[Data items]
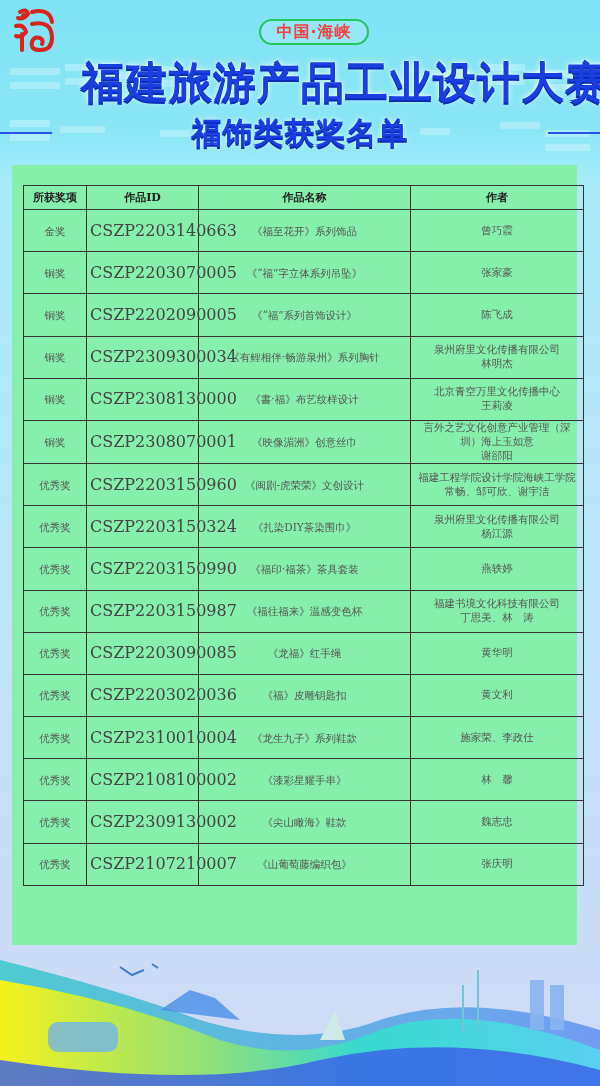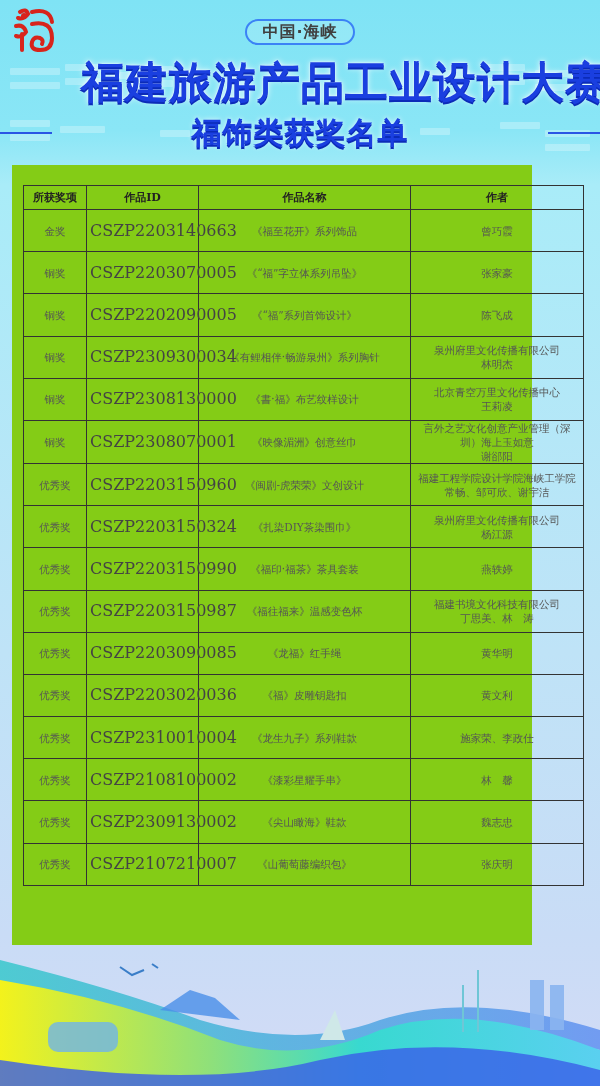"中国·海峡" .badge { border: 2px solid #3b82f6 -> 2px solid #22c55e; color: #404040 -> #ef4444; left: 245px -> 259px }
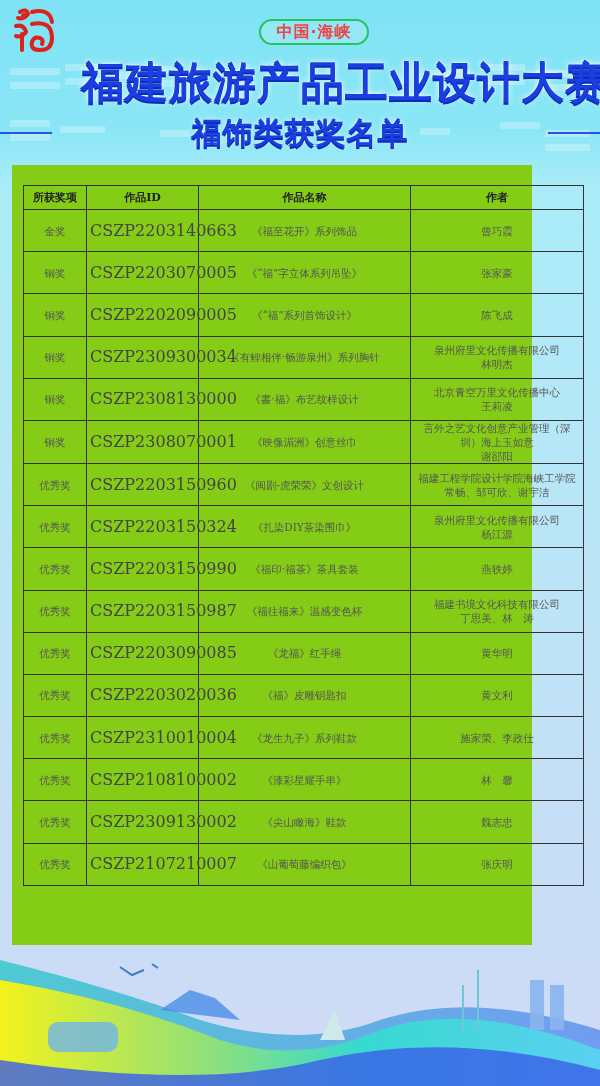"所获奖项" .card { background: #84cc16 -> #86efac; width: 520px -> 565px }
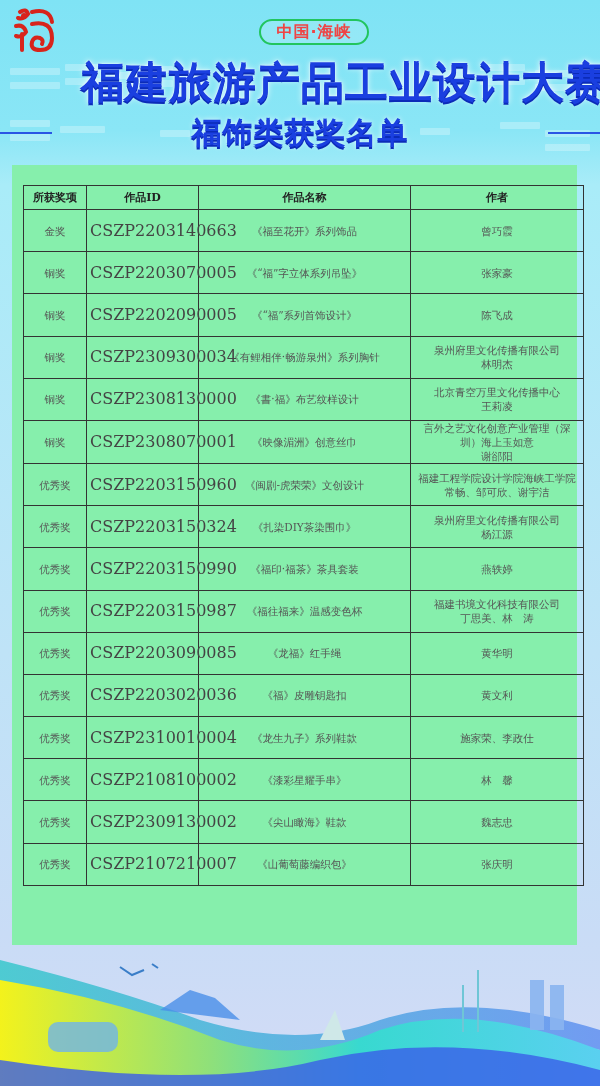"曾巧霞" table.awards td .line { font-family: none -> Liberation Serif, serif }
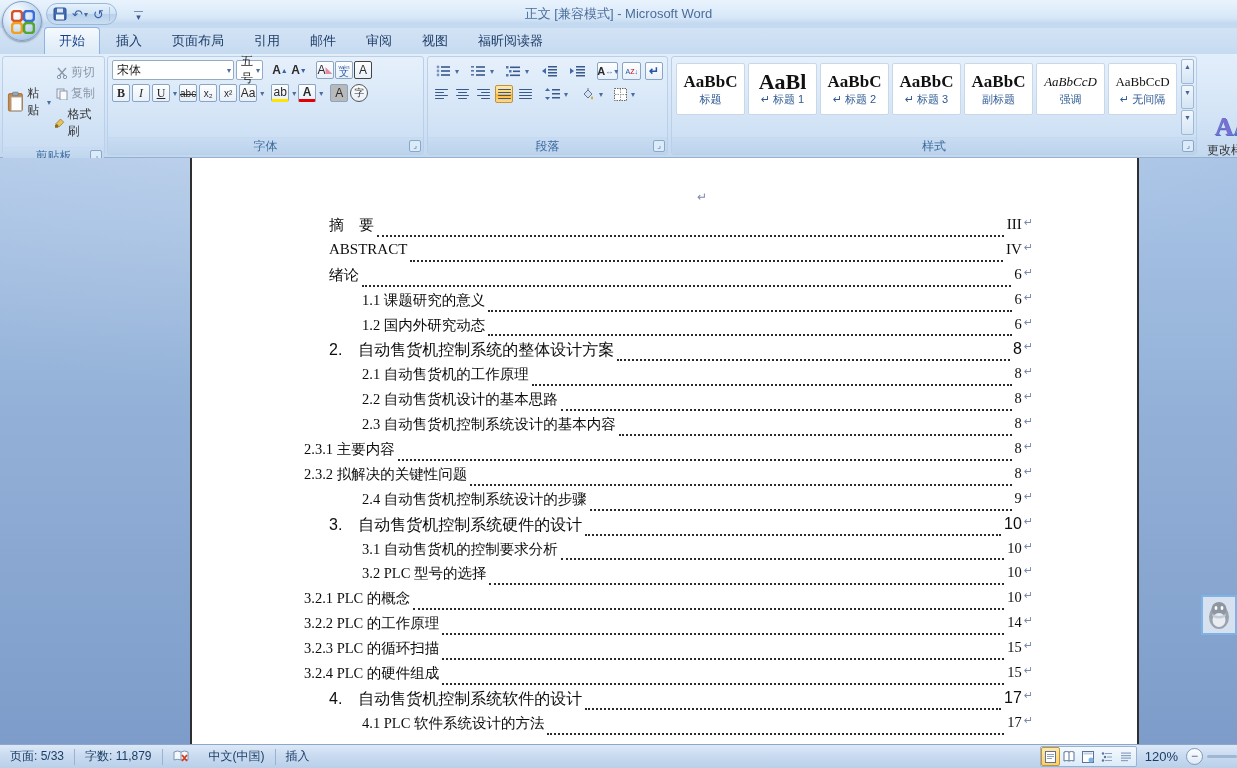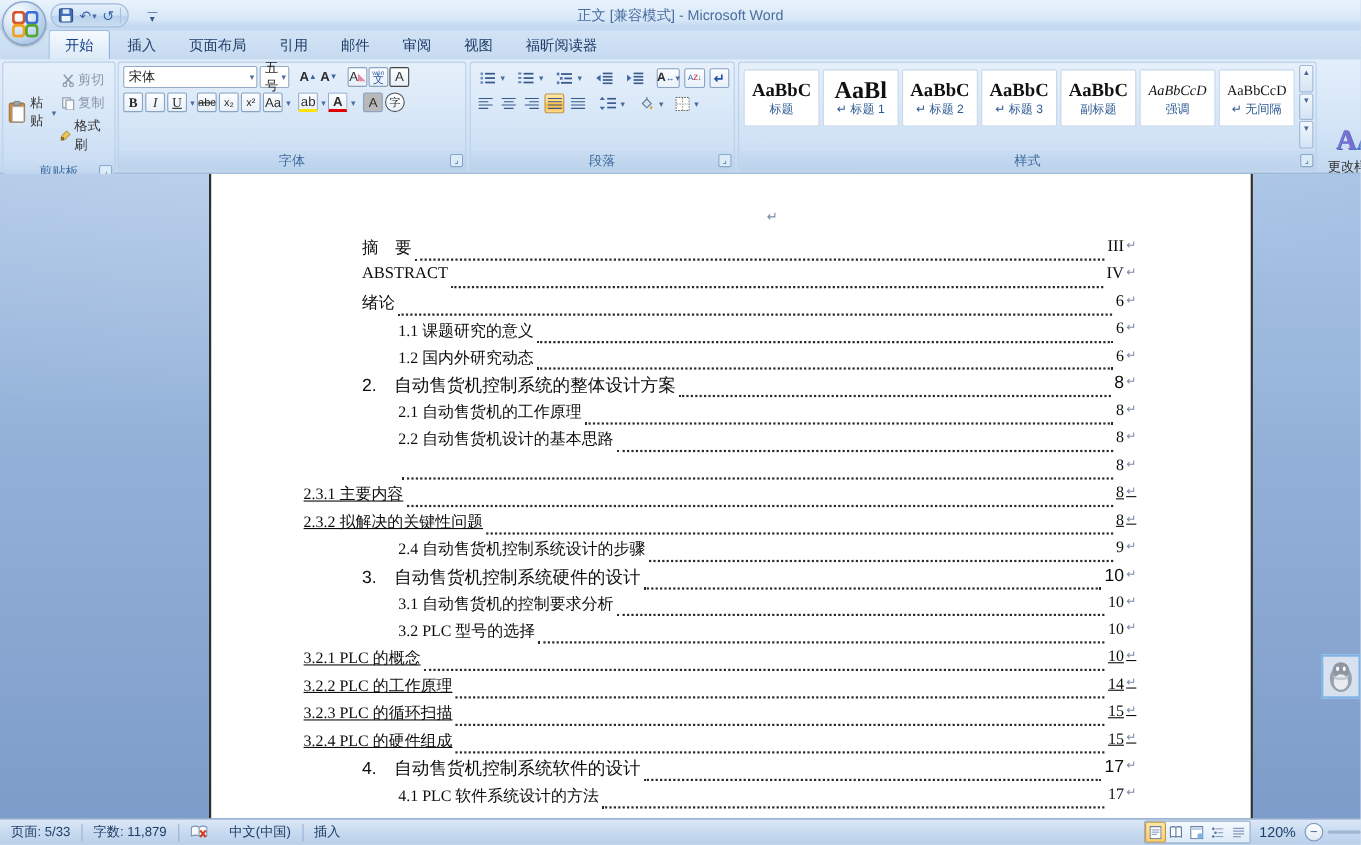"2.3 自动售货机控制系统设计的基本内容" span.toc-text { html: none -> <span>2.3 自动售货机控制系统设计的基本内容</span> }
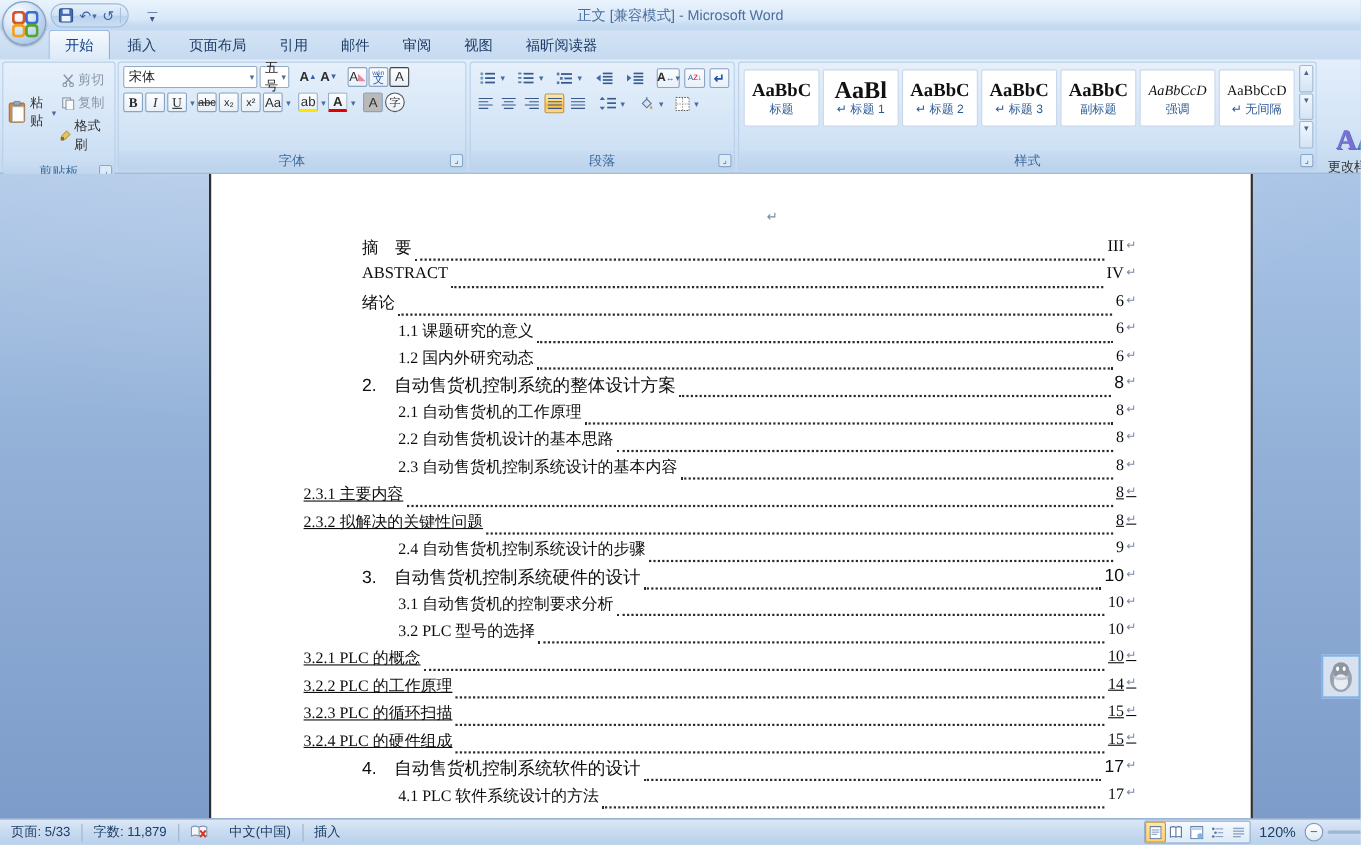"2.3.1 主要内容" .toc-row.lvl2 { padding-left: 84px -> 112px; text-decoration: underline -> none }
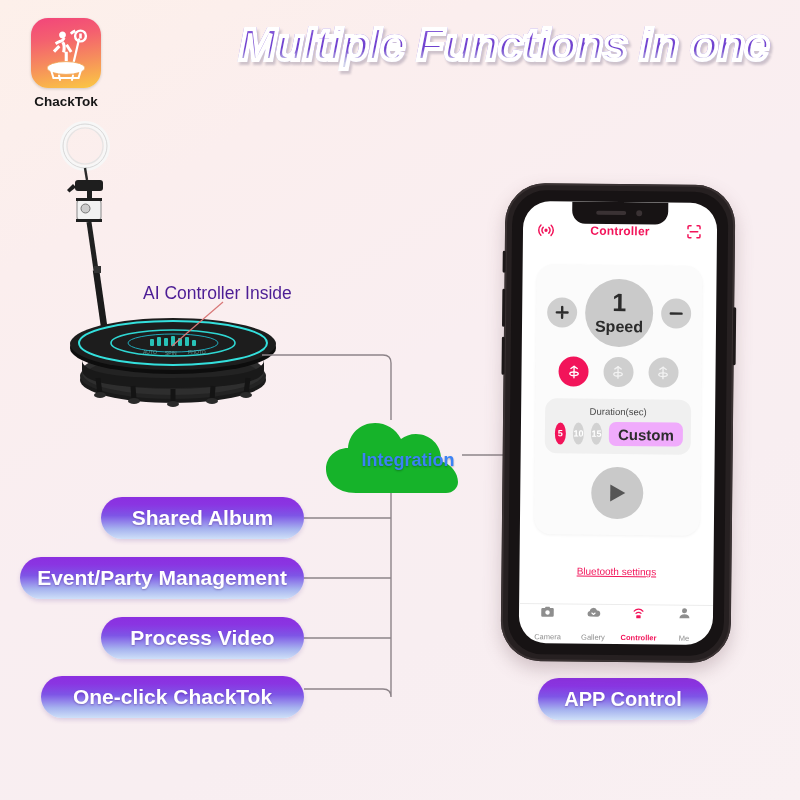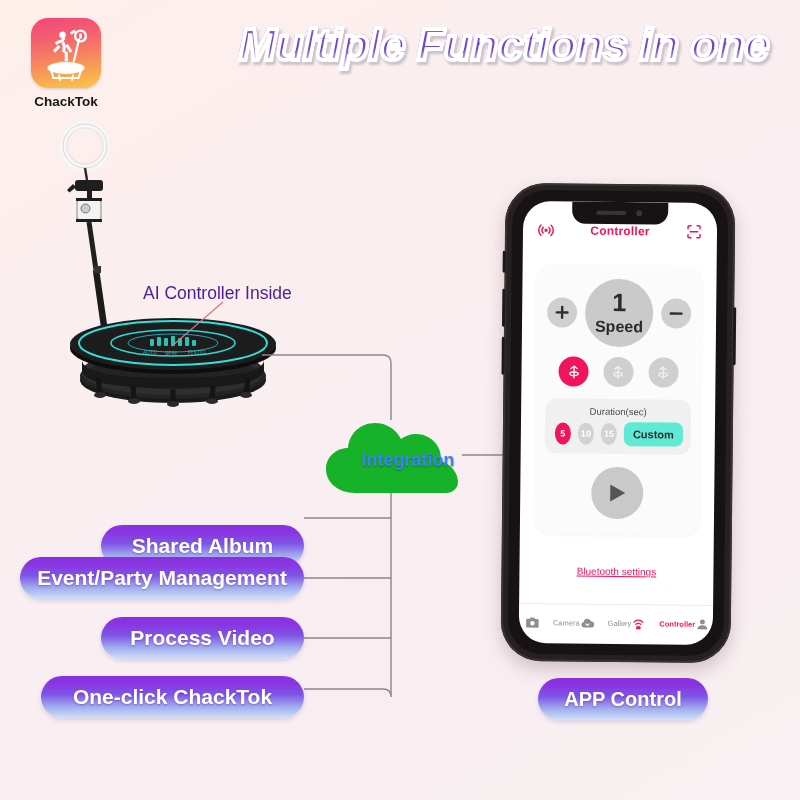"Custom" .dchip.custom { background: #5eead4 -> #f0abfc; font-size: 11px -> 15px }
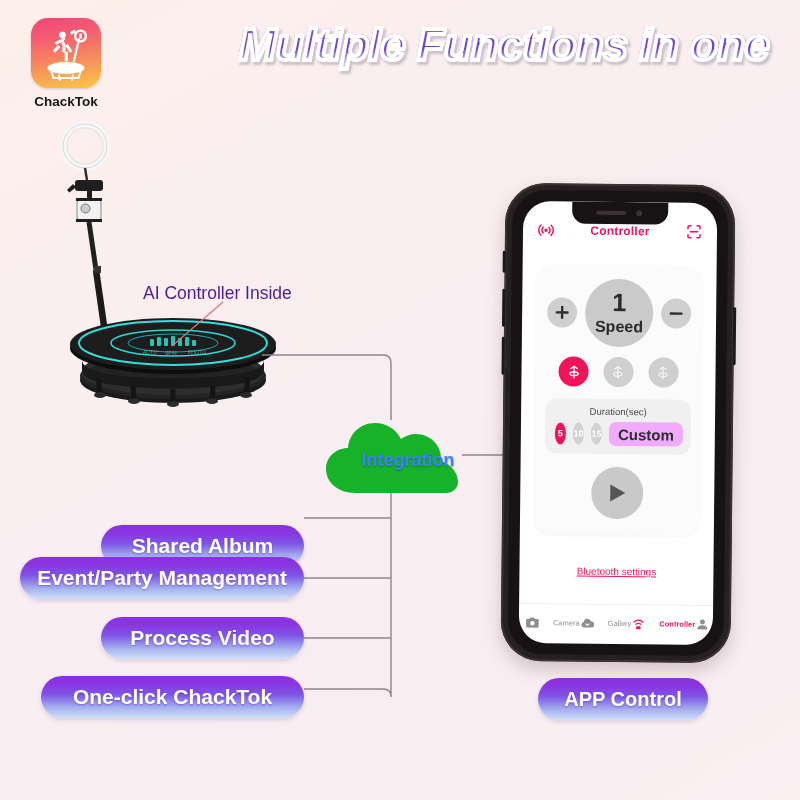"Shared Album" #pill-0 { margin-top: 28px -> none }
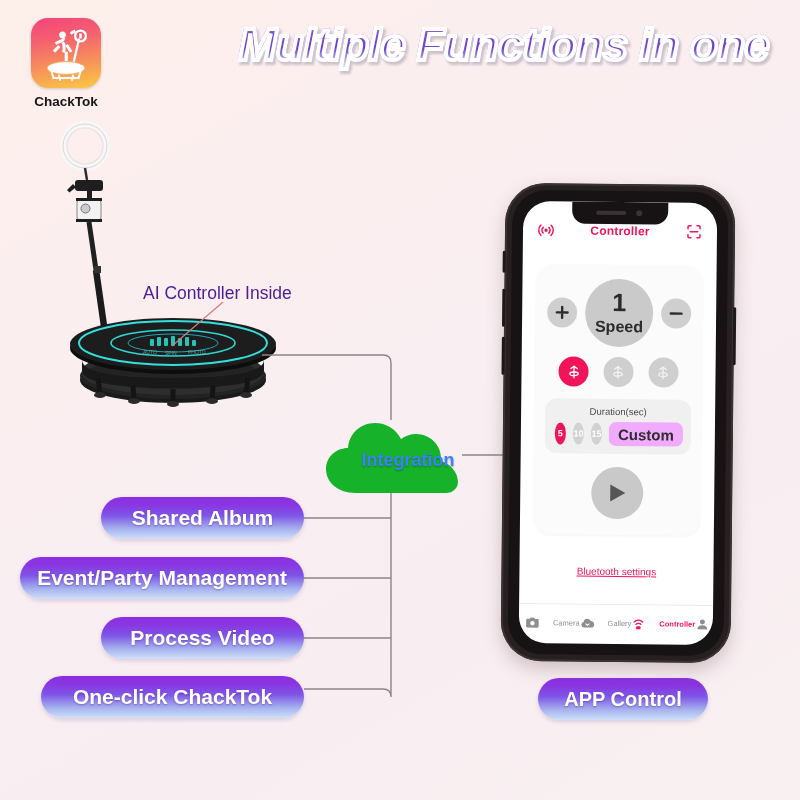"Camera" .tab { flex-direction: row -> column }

# Exercise description
Your answer should be an exact copy of the entries above, with no images included.

# Task solution
"中国·海峡" .badge { border: 2px solid #3b82f6 -> 2px solid #22c55e; color: #404040 -> #ef4444; left: 245px -> 259px }
"所获奖项" .card { background: #84cc16 -> #86efac; width: 520px -> 565px }
"曾巧霞" table.awards td .line { font-family: none -> Liberation Serif, serif }
"2.3 自动售货机控制系统设计的基本内容" span.toc-text { html: none -> <span>2.3 自动售货机控制系统设计的基本内容</span> }
"2.3.1 主要内容" .toc-row.lvl2 { padding-left: 84px -> 112px; text-decoration: underline -> none }
"Custom" .dchip.custom { background: #5eead4 -> #f0abfc; font-size: 11px -> 15px }
"Shared Album" #pill-0 { margin-top: 28px -> none }
"Camera" .tab { flex-direction: row -> column }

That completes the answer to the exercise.